Porque no se trata de encontrar soluciones siempre, a veces sólo se necesita un oido, un abrazo y un te quiero, nada más para sentirse mejor. Esa compañía empática que espera contigo a que la tormenta pase, acariciándote la cabeza de tanto en tanto.

El equilibrio demora, pero llega. Los niños irán a su ritmo que no es el tuyo y habrá que sacar fuerzas de esas que toda madre tiene en lo más profundo de su ser, como última reserva y acompañarlos....porque ellos no van a saber que quizás estés en tu peor momento y, de hecho, mejor que no lo sepan.

También vas a recuperar mucho de tu genuino yo, a reconocerte de nuevo en muchas cosas, a quererte más, a respetarte...a hacer por ti y para ti. Cuando esas sensaciones asomen estarás llegando al final del túnel, quedará camino pero la luz estará a la vista.
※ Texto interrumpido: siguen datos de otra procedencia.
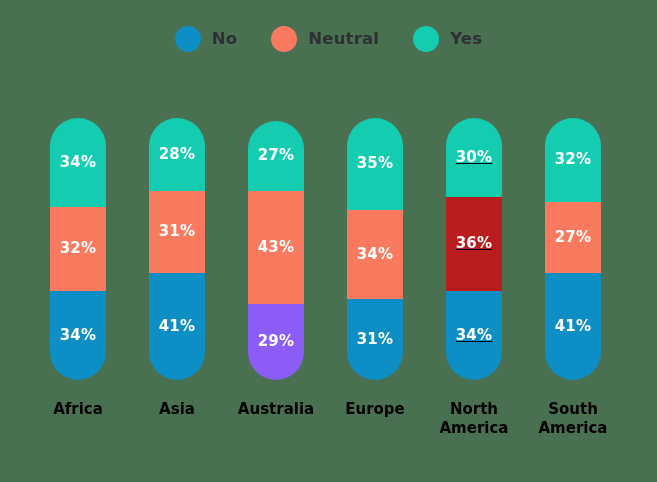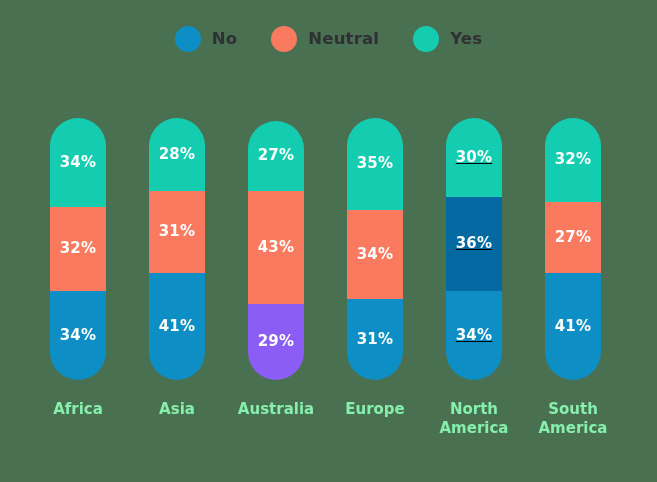"36%" div.seg { background: #0369a1 -> #b91c1c }
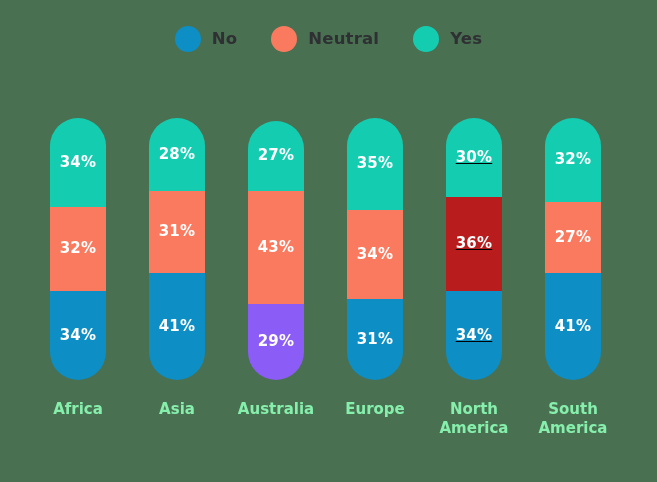"Africa" .cat-label { color: #86efac -> #000000 }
Aún espero que las sonrisas superen las lágrimas pero sé que falta poco...el equilibrio demora pero llega.

Lo peligroso es acostumbrarse, estar solo, al final del día y después de un tiempo no es para todo el mundo. Sentir que te va pasando la vida o que solo transitamos por ella, no está bueno. La vida sin consistencia no tiene sentido, hay que abrazar, hay que besar, hay que hablar y para eso siempre necesitás a alguien más, a tus amigos, a quien sea, no dejes de buscarlos, no dejes de decirlo, no dejemos que el tiempo nos gane...
Aunque ésa, probablemente sea otra historia.